The ACI configuration will follow the Floating L3OUT architecture described in the Cisco Application Centric Infrastructure Calico Design White Paper

The Kubernetes Cluster

The cluster is composed by 3 masters and N workers. The control plane redundancy is ensured by deploying HaProxy and KeepaliveD.

A few add-ons are also installed on the cluster:

  • Helm
  • Nginx Ingress
  • kubectl bash completion
  • kubernetes dashboard
  • Kustomize
  • metric server: the default config is modified to add the --kubelet-insecure-tls since all the certificates are self signed
  • Guestbook demo application exposed via ingress. Access via: http://ingress_ip/ this is not ideal, is just for demo purposes
  • Gold Pinger

UI

All the configurations can be done via the integrated webui. A VM with NKT and the K8s VMs tempalte is provided for convenience and can be downloaded from:

and imported in vCenter

If you prefer to run NKT on your server execture the startup.sh <port> script to start the webui on the selected port. The Ubuntu VM template needs to be manually downloaded and placed into the terraform/static/vm_templates folder.

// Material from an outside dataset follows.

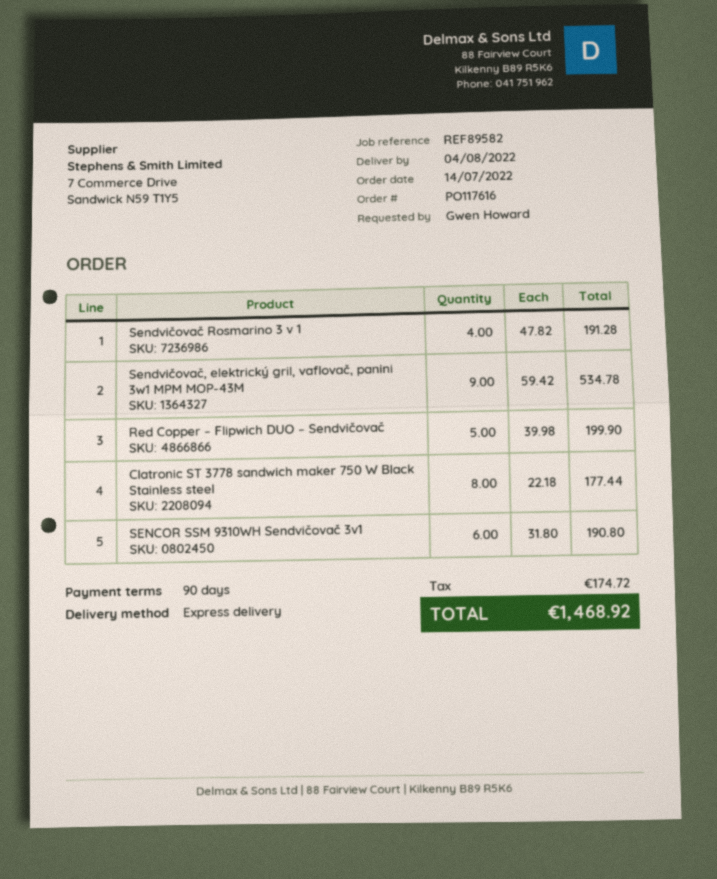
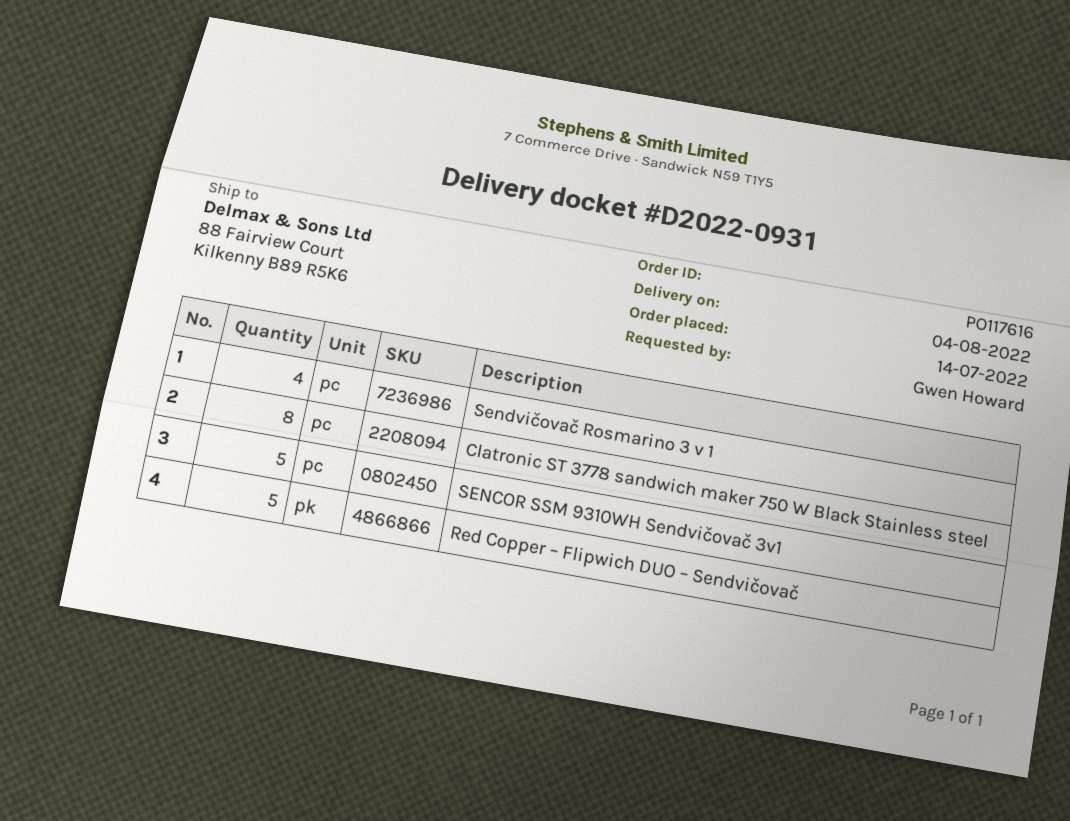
Sendvičovač, elektrický gril, vaflovač, panini 3w1 MPM MOP-43M: 9 -> none
SENCOR SSM 9310WH Sendvičovač 3v1: 6 -> 5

The latest template can be downloaded from the following locations:

Visibility

A visualization tool ACI-Kubernetes-Visualiser is also deployed on the cluster. It is exposed as a service and can be used to visualize the cluster topology. Currently only ACI is supported.

Open Issues

  • L3OUT ECMP is used to load balance traffic to the services running in the cluster: Every node that has a POD for an exposed service will advertise a /32 host route for the service IP. Currently ACI does not support Resilient hashing for L3out ECMP. This means that if the number of ECMP paths are changed (scaling up/down a deploument could result in that as well as node failure) the flows can potentially be re-hashed to a different nodes resulting in connections resets. There is currently a feature request opened to support Resilient hashing for L3out ECMP: US9273

Advacned

Raspberry Pi testing

We have been testing NKT and VKACI on 3 Raspberry Pis nodes with Ubuntu 20.4. If you plan to test the same here a few tips:

  • Configure passwordless sudo
    • Edit sudoers file: sudo nano /etc/sudoers
    • Find a line which contains includedir /etc/sudoers.d
    • Below that line add: username ALL=(ALL) NOPASSWD: ALL
  • CRI-O supports ARM64 Ubuntu starting from v1.24
  • edit the /boot/firmware/cmdline.txt and enable the following options
    • cgroup_enable=cpuset
    • cgroup_enable=memory
    • cgroup_memory=1
  • Check the maximum MTU supported by the Rpi ethernet interfaces, not all support jumbo MTU. use ip -d link list and look for maxmtu
  • The APT Mirror MUST BE http://ports.ubuntu.com/
  • The Pi does not have a RTC (Real Time Clock) so every time is reloaded the time is set back to the build time, at least with Ubuntu 20.0.4. So it is mandatory to have NTP working even after the installation or the cluster will die after a reload as all the certificate will be invalid.